Problem to solve |
Keep only the lines of the material below that contain the word "margin". Copy those lines.

Study material |
★ ★ ★ ★ ★ ★ ★

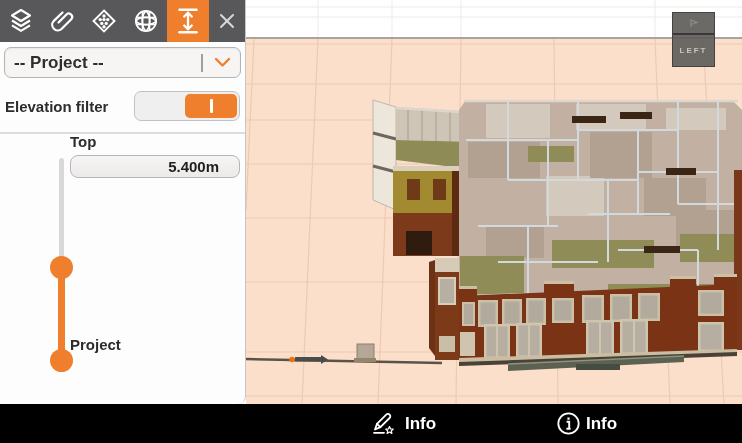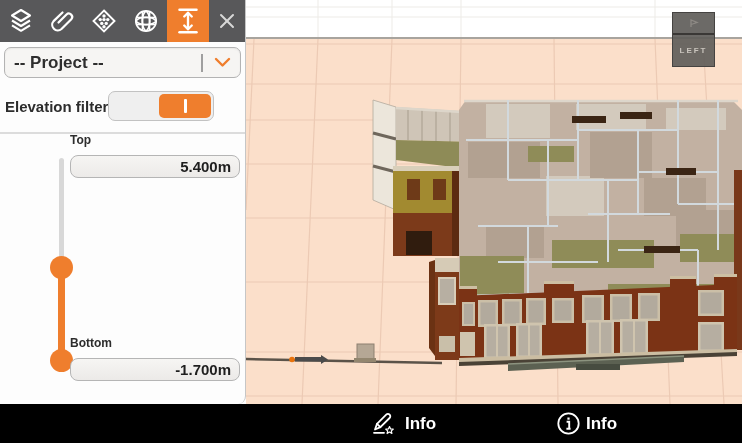--- a/index.html
+++ b/index.html
@@ -31,7 +31,7 @@
   .dropdown-label{flex:1;font-size:17px;font-weight:bold;color:#2e2e2e;white-space:nowrap;overflow:hidden;}
   .dropdown-div{width:2px;height:18px;background:#9f9f9f;margin-right:11px;}
 
-  .filter-row{margin:13px 5px 0 5px;display:flex;align-items:center;}
+  .filter-row{margin:13px 5px 0 5px;display:flex;align-items:center;justify-content:space-between;}
   .filter-label{font-size:15px;font-weight:bold;color:#2d2d2d;}
   .toggle{width:106px;height:30px;border:1px solid #c2c2c2;border-radius:7px;background:#efefef;
           position:relative;box-sizing:border-box;cursor:pointer;}

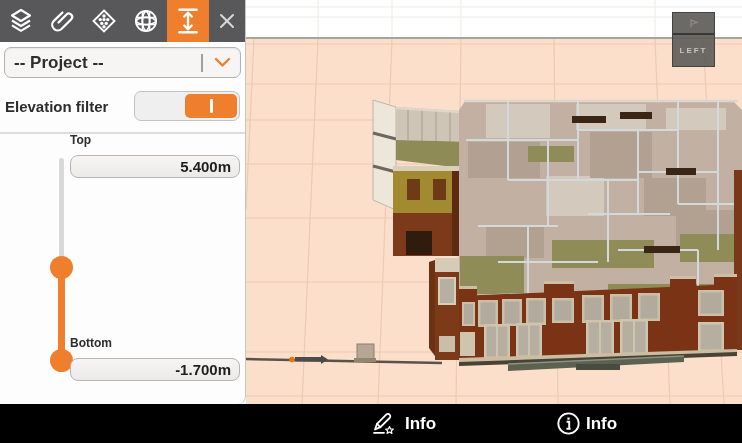--- a/index.html
+++ b/index.html
@@ -41,7 +41,7 @@
 
   .hdivider{margin-top:11px;border-top:2px solid #dcdcdc;}
 
-  .range-label{position:absolute;font-size:12px;font-weight:bold;color:#2d2d2d;}
+  .range-label{position:absolute;font-size:15px;font-weight:bold;color:#2d2d2d;}
   .range-field{position:absolute;left:70px;width:170px;height:23px;border:1px solid #b5b5b5;border-radius:8px;
                background:linear-gradient(#f6f5f3,#eceae8);box-sizing:border-box;
                font-size:15px;font-weight:bold;color:#1f1f1f;text-align:right;

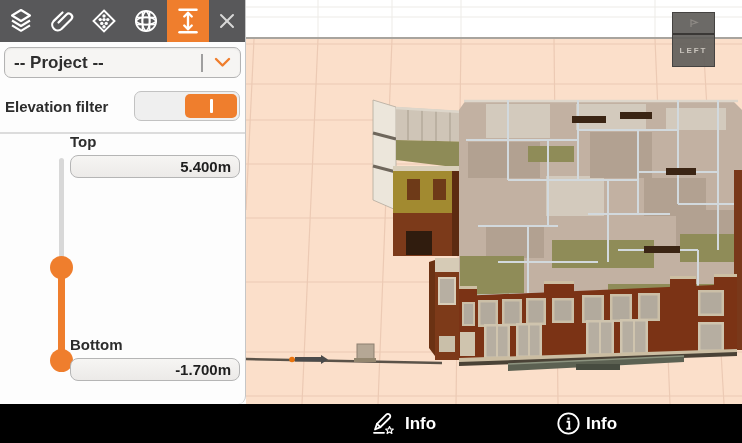--- a/index.html
+++ b/index.html
@@ -45,7 +45,7 @@
   .range-field{position:absolute;left:70px;width:170px;height:23px;border:1px solid #b5b5b5;border-radius:8px;
                background:linear-gradient(#f6f5f3,#eceae8);box-sizing:border-box;
                font-size:15px;font-weight:bold;color:#1f1f1f;text-align:right;
-               padding:0 8px;line-height:21px;}
+               padding:0 20px;line-height:21px;}
   .slider-track{position:absolute;left:59px;top:158px;width:5px;height:205px;background:#d8d8d8;border-radius:3px;}
   .slider-range{position:absolute;left:58px;top:267px;width:7px;height:93px;background:var(--accent,#ef7e2d);}
   .slider-handle{position:absolute;left:50px;width:23px;height:23px;border-radius:50%;

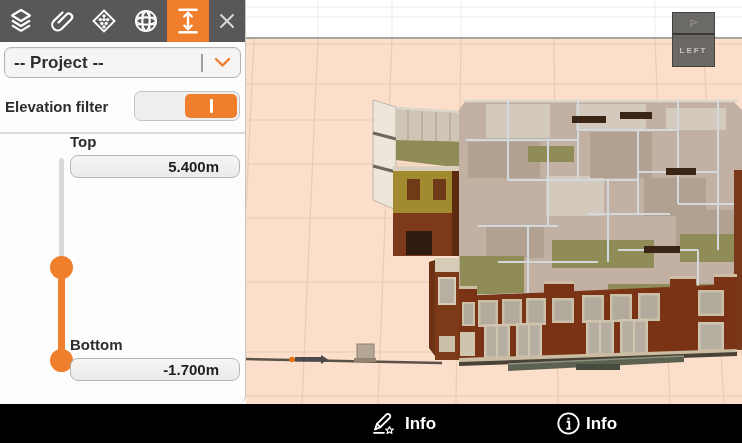--- a/index.html
+++ b/index.html
@@ -351,7 +351,7 @@
     <div class="slider-handle" style="top:256px"></div>
     <div class="slider-handle" style="top:349px"></div>
 
-    <span class="range-label" style="left:70px;top:336px">Bottom</span>
+    <span class="range-label" style="left:70px;top:336px">Project</span>
     <div class="range-field" style="top:358px">-1.700m</div>
   </div>
 

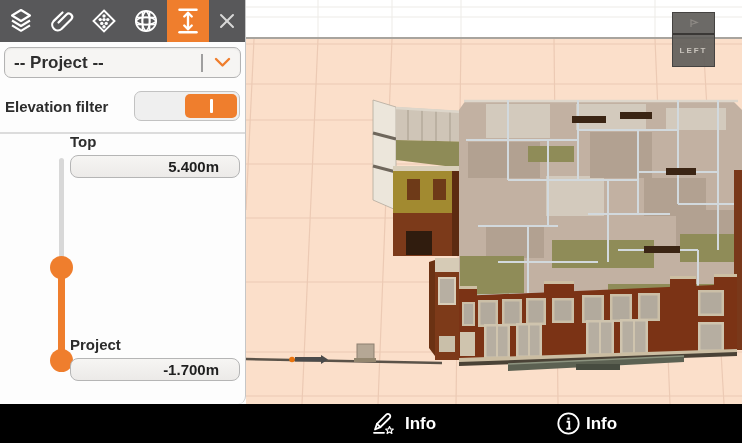--- a/index.html
+++ b/index.html
@@ -352,7 +352,6 @@
     <div class="slider-handle" style="top:349px"></div>
 
     <span class="range-label" style="left:70px;top:336px">Project</span>
-    <div class="range-field" style="top:358px">-1.700m</div>
   </div>
 
   <div class="bottombar">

★ ★ ★ ★ ★ ★ ★

Reply to the exercise |
   .dropdown-div{width:2px;height:18px;background:#9f9f9f;margin-right:11px;}
-  .filter-row{margin:13px 5px 0 5px;display:flex;align-items:center;}
+  .filter-row{margin:13px 5px 0 5px;display:flex;align-items:center;justify-content:space-between;}
   .hdivider{margin-top:11px;border-top:2px solid #dcdcdc;}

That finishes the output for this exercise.